Change listing data:
• • • •
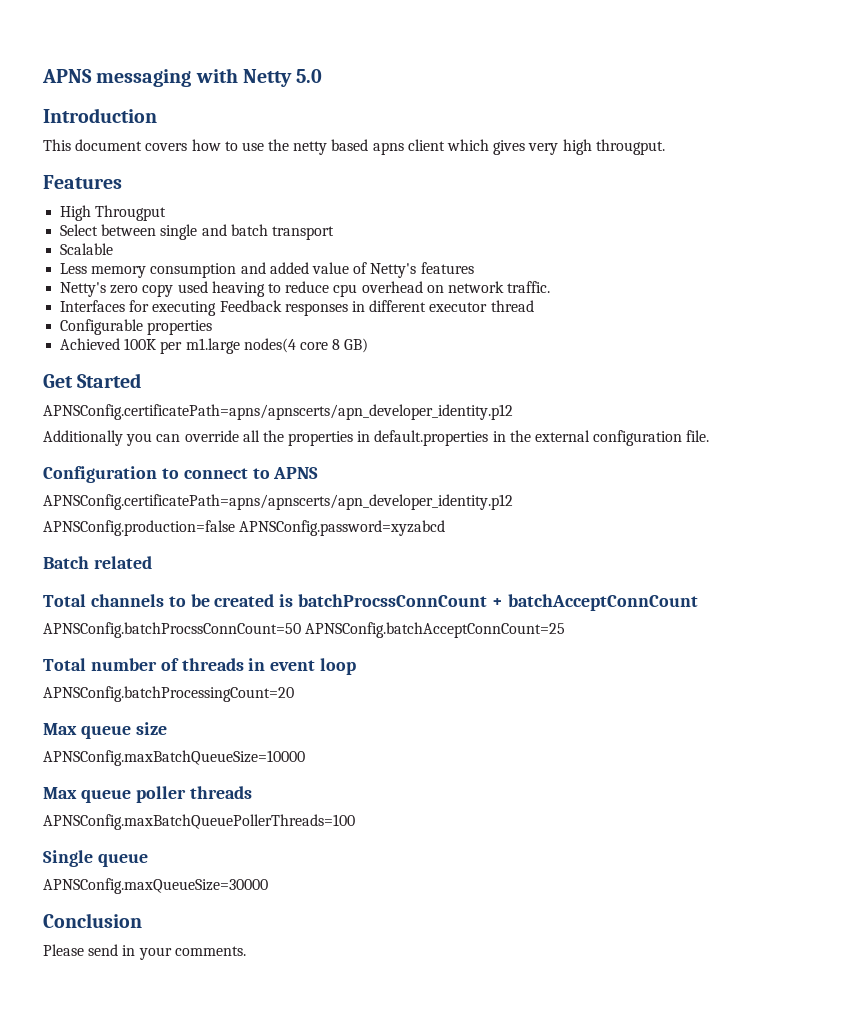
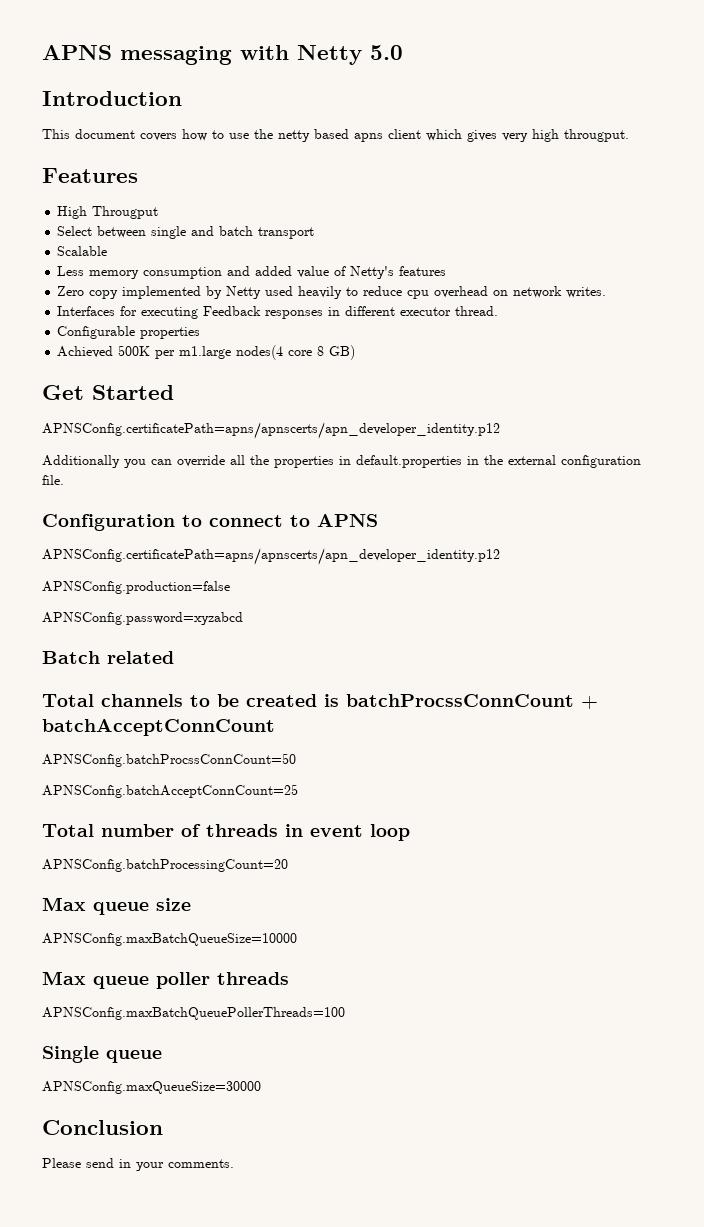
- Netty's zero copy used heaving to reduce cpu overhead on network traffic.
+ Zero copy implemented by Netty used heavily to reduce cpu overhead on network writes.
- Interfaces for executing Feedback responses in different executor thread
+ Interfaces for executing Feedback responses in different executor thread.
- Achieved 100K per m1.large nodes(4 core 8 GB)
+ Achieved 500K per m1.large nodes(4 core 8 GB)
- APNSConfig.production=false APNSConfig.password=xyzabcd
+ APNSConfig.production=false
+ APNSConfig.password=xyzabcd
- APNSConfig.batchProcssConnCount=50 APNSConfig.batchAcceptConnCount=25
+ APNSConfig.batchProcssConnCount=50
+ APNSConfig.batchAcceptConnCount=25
• • • •
→ **Assignment**
Check each line of the data above for the word "Netty". Report how many lines have it, and nothing else.

→ **Result**
2